~ Cultural Appropriation Comes Full Circle ~
At the end of the 1970s, music was changing and influences from vastly removed cultures were being integrated into the popular music scene. One such blending of sounds came from the New Wave group Talking Heads. This emerging band was seen as one of the most exciting American groups in years. They were moving in radical new directions, and for their fourth album they found inspiration more than 5,000 miles away - in Nigeria and the music of Afrobeat pioneer Fela Kuti. Talking Heads’ 1980 album Remain in Light is a mix of many threads, but the band openly credited Fela Kuti for his polytechnic rhythms and use of electronics and funk. They acknowledge that they were listening to Fela when they did the album, and they were reading the book African Rhythms and African Sensibility by John Miller Chernoff. They would often tell people, “You want to understand our album? Listen to Fela and read the book.”
Angélique Kidjo, a Grammy Award-winning singer-songwriter from Benin, a country in western Africa, first heard the music of Talking Heads during a party in Paris in the 80s. The song was “Once in a Lifetime,” and right away she recognized it as African music. “When I arrived in Paris, I was determined to catch up with the music I didn’t have. I became a music junkie. I went to a party with some friends of mine and somebody started playing the song of the Talking Heads called “Once in a Lifetime” and everybody was standing and dancing weird, and me, I was grooving. And I told them, “This is African music,” and they go, “Hell no, this is rock and roll. You Africans are not sophisticated enough to do this kind of music.”
Thus began in Kidjo’s heart a small inkling, a desire to open up her home culture to the world, through music. Over the years, she has done just that. With more than a dozen albums, performances with international orchestras and wide acclaim to her videos and performances, Kidjo has become an icon of African culture. She is fluent in Fon, French, Yorùbá and English, and sings in all four languages. “Malaika” is a song sung in the Swahili language. Kidjo often utilizes Benin's traditional Zilin vocal technique and jazz vocalese.
In her most recent album, Kidjo revisits that early influence of Talking Heads album Remain in Light. It’s a cover of that 1980s album, but Kidjo presents it all anew. She strips away the ̓80s new wave sheen and re-imagines each song as it would be if it had emerged directly from West Africa. In making a cover album of Talking Heads' Remain in Light, people kept telling her that the absurd songs had no meaning. But it didn’t seem that way to her. She connected the music with folk songs from her home country of Benin and interpreted them through the same cultural lens that the band did. “I always say, when you are inspired by a music sound and you acknowledge that source of inspiration, it is cultural expansion.
That’s what the traditional musicians of my country have taught me.

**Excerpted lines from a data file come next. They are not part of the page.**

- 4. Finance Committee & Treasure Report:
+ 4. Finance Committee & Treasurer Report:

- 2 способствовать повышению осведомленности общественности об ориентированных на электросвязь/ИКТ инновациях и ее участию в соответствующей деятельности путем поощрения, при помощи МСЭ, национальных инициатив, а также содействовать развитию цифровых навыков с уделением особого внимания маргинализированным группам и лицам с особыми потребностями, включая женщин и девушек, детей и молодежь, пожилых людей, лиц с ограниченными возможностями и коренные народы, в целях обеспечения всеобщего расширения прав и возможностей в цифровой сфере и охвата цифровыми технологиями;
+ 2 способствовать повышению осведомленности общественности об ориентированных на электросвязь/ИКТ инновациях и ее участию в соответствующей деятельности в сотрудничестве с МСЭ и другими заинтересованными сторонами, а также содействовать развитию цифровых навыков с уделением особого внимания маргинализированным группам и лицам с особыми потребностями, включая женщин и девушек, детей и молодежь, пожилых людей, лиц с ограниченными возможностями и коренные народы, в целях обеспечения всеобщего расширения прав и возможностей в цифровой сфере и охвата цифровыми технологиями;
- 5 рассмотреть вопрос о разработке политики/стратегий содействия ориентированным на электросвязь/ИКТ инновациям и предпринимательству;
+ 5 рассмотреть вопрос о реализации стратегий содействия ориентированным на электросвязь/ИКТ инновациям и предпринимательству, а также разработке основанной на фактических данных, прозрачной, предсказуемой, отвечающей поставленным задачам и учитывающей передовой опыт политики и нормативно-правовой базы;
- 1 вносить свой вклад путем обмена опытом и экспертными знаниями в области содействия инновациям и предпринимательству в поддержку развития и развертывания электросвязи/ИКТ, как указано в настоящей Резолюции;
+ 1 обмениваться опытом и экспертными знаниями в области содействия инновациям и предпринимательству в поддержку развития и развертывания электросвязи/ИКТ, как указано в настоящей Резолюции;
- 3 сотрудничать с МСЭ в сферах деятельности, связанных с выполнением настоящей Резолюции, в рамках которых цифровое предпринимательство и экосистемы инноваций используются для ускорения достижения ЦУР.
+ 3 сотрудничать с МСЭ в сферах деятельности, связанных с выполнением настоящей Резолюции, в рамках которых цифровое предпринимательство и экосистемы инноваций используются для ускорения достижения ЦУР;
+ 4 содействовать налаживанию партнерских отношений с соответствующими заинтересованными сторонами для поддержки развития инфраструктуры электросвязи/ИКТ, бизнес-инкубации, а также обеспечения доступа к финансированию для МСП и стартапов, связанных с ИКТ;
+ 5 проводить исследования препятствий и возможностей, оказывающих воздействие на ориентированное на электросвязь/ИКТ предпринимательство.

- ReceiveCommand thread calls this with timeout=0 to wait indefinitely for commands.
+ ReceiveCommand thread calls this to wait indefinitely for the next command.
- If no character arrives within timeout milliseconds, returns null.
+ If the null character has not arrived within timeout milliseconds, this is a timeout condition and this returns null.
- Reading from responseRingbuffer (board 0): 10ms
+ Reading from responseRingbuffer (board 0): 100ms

It doesn’t matter how hard the subject is, make it danceable. Bring people to the table to have a discussion. Open doors that are closed. If you have the gift of song, if you’re an artist, whatever arts you touch up on, empower yourself to be able to empower other people.
As she has matured, she has focused on the theme of empowering others. Kidjo has been a UNICEF Goodwill Ambassador since 2002. With UNICEF, she has travelled Benin, Senegal, Ethiopia, Tanzania, Syria, Malawi, Uganda, Kenya, Sierra Leone, Zimbabwe, South Africa and Haiti.
Kidjo founded The Batonga Foundation in 2007, which gives girls a secondary school and higher education so that they can take the lead in changing Africa. The foundation is doing this by granting scholarships, building secondary schools, increasing enrolment, improving teaching standards, providing school supplies, supporting mentor programmes, exploring alternative education models and advocating for community awareness of the value of education for girls. The Batonga Foundation is now working in five African nations: Benin, Cameroon, Ethiopia, Mali and Sierra Leone.
She campaigned for Oxfam at the 2005 Hong Kong WTO meeting, for their Fair-Trade Campaign and travelled with them in North Kenya and at the border of Darfur and Chad with a group of women leaders in 2007. Since March 2009, Kidjo has been campaigning for “Africa for women’s rights.” This campaign was launched by The International Federation of Human Rights (FIDH). The Commission of the African Union (AU) announced on July 16, 2010, the appointment of Angélique Kidjo as one of 14 Peace Ambassadors to support the implementation of the 2010 Year of Peace and Security programme.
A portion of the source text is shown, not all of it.